> _SUPPLIED INFORMATION_:

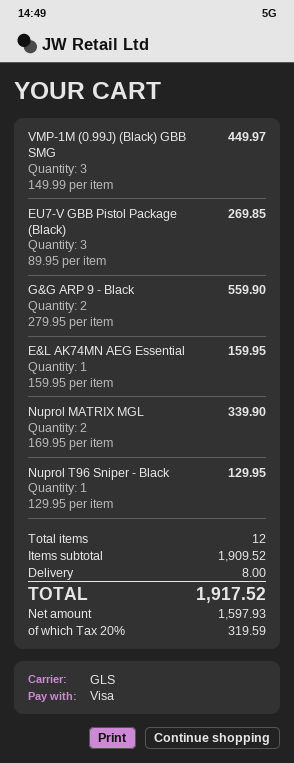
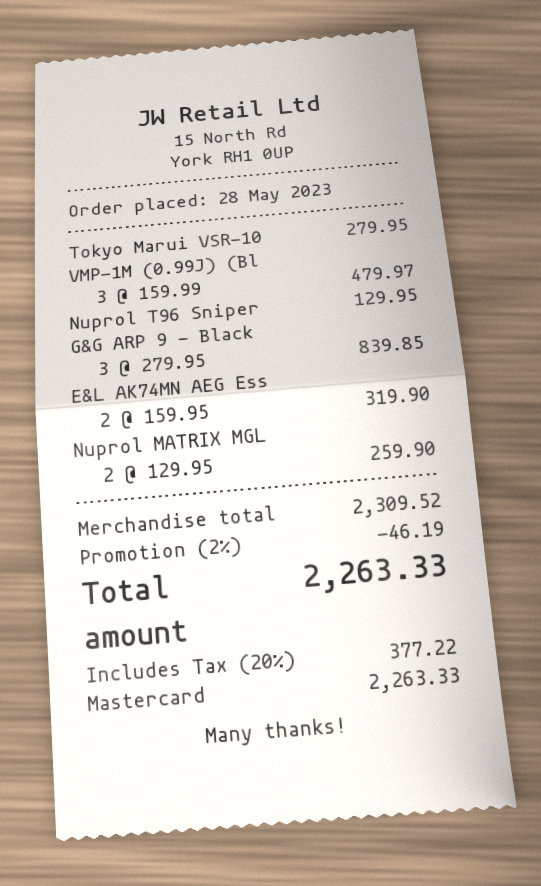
payment method: Visa -> Mastercard
VMP-1M (0.99J) (Black) GBB SMG: 3 x 149.99 = 449.97 -> 3 x 159.99 = 479.97
EU7-V GBB Pistol Package (Black): 3 x 89.95 = 269.85 -> none
G&G ARP 9 - Black: 2 x 279.95 = 559.90 -> 3 x 279.95 = 839.85
E&L AK74MN AEG Essential: 1 x 159.95 = 159.95 -> 2 x 159.95 = 319.90
Nuprol MATRIX MGL: 2 x 169.95 = 339.90 -> 2 x 129.95 = 259.90
Tokyo Marui VSR-10: none -> 1 x 279.95 = 279.95
subtotal: 1909.52 -> 2309.52
discount: none -> 2% = 46.19
shipping: 8.00 -> none
tax: 20% = 319.59 -> 20% = 377.22
total: 1917.52 -> 2263.33

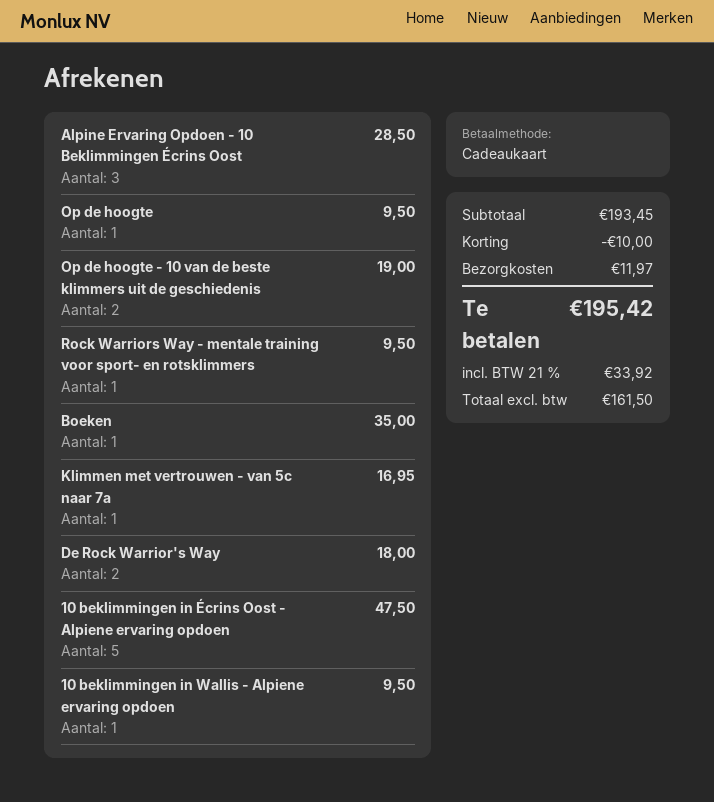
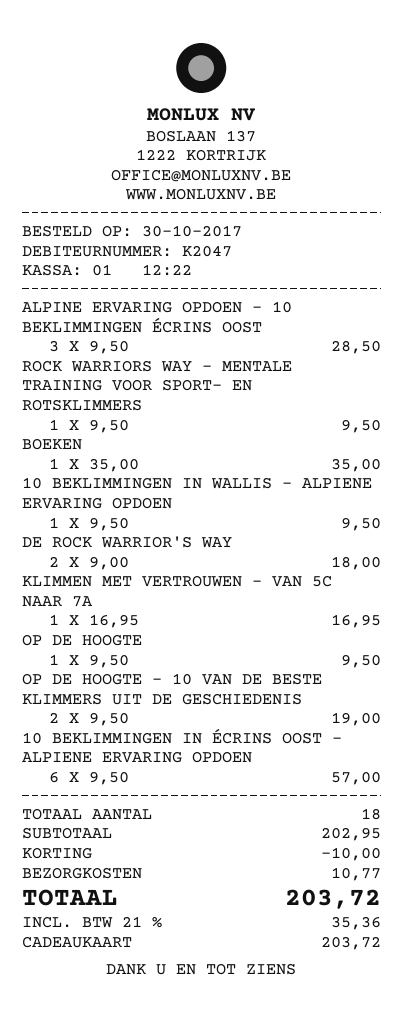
10 beklimmingen in Écrins Oost - Alpiene ervaring opdoen: 5 for 47.50 -> 6 for 57.00
subtotal: 193.45 -> 202.95
shipping: 11.97 -> 10.77
tax: 21% = 33.92 -> 21% = 35.36
total: 195.42 -> 203.72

> _EXERCISE OBJECTIVE_: Output the listing exactly, pictures excluded.

> _EXERCISE OUTPUT_:
payment method: Visa -> Mastercard
VMP-1M (0.99J) (Black) GBB SMG: 3 x 149.99 = 449.97 -> 3 x 159.99 = 479.97
EU7-V GBB Pistol Package (Black): 3 x 89.95 = 269.85 -> none
G&G ARP 9 - Black: 2 x 279.95 = 559.90 -> 3 x 279.95 = 839.85
E&L AK74MN AEG Essential: 1 x 159.95 = 159.95 -> 2 x 159.95 = 319.90
Nuprol MATRIX MGL: 2 x 169.95 = 339.90 -> 2 x 129.95 = 259.90
Tokyo Marui VSR-10: none -> 1 x 279.95 = 279.95
subtotal: 1909.52 -> 2309.52
discount: none -> 2% = 46.19
shipping: 8.00 -> none
tax: 20% = 319.59 -> 20% = 377.22
total: 1917.52 -> 2263.33

10 beklimmingen in Écrins Oost - Alpiene ervaring opdoen: 5 for 47.50 -> 6 for 57.00
subtotal: 193.45 -> 202.95
shipping: 11.97 -> 10.77
tax: 21% = 33.92 -> 21% = 35.36
total: 195.42 -> 203.72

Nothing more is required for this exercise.